Namjoon bu saatten sonra giriş almadıklarını söyleyerek girişi güvenliklere bıraktığını anlatmış, Yoongi de "benim mesaim bitti" diyerek tecrübeli iki barmene teslim ettiği bardan renkli kokteyllerle dolu bir sunum tepsisi ile katılmıştı aramıza.
Yoongi hyungun mekanın müziklerinden, performans sergileyecek dj ve dansçılardan sorumlu olduğunu öğrendiğimde hemen çalan müzikle ilgili konuşmaya başlamıştık. Cuma ve cumartesi günleri DJ performansının olduğu mekanda haftaiçi konsept günleri yapıldığını öğrenmiştim.

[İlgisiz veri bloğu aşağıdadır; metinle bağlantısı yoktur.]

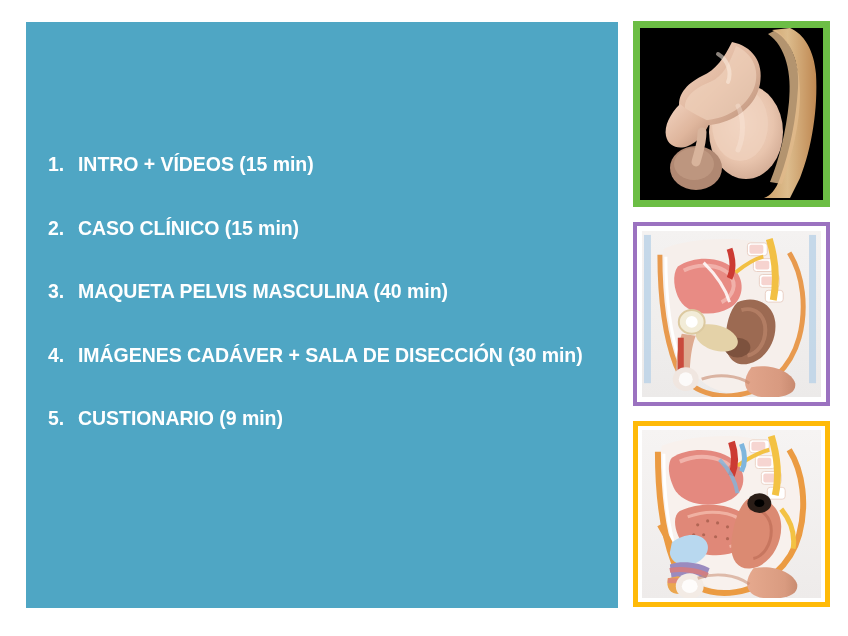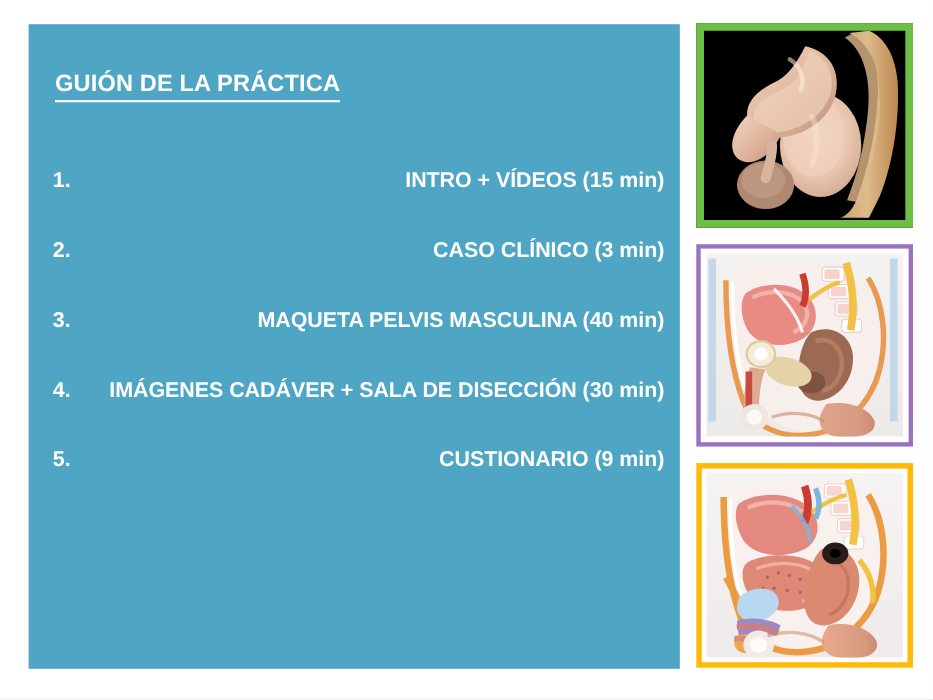--- a/index.html
+++ b/index.html
@@ -133,7 +133,6 @@
 
   <div id="content-panel">
 
-    <div id="slide-title">GUIÓN DE LA PRÁCTICA</div>
 
     <ol id="agenda-list">
 

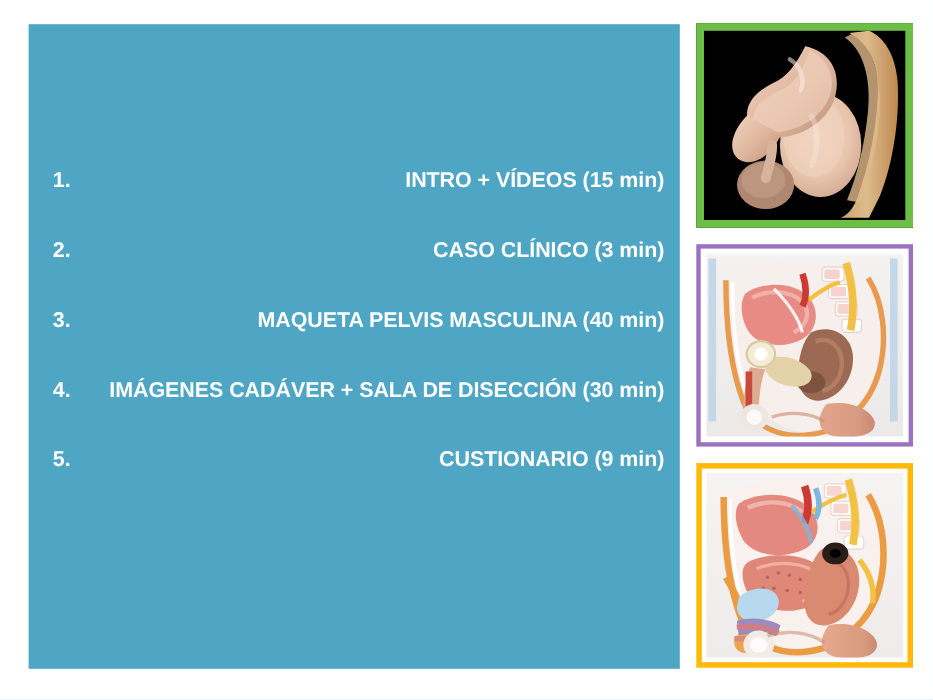--- a/index.html
+++ b/index.html
@@ -82,7 +82,6 @@
 
   .agenda-label {
     display: block;
-    text-align: right;
   }
 
   

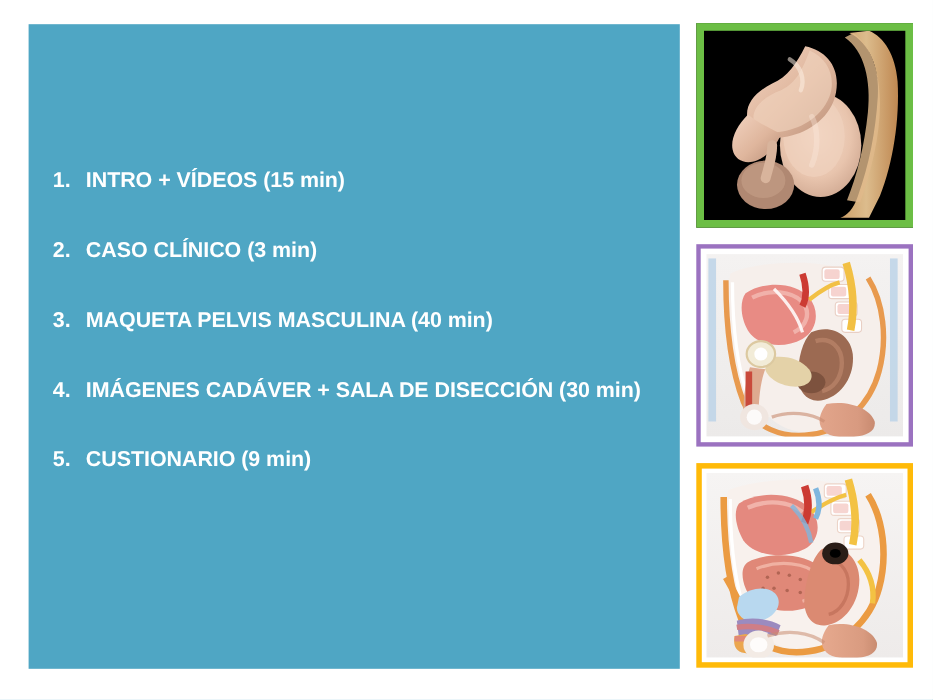--- a/index.html
+++ b/index.html
@@ -142,7 +142,7 @@
 
       <li class="agenda-item">
         <span class="agenda-number">2.</span>
-        <span class="agenda-label">CASO CLÍNICO (3 min)</span>
+        <span class="agenda-label">CASO CLÍNICO (15 min)</span>
       </li>
 
       <li class="agenda-item">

Bugün de benim tahmin ettiğim gibi etnik-elektro ve oryantal günüydü. Bana telefonundan gösterdiği bir kaç fotoğraf birazdan başlayacağını söylediği performans için biraz fikir oluşturmuştu kafamda. İnternetten karşımıza çıkan fotoğraflar arasında Ortadoğu kökenli yüzü peçeli dansözleri gördüğümde bir hayli gülmüştüm ama bana,
"Gördüklerin seni yanıltmasın, şaşıracağına eminim"demişti iddialı tarzıyla.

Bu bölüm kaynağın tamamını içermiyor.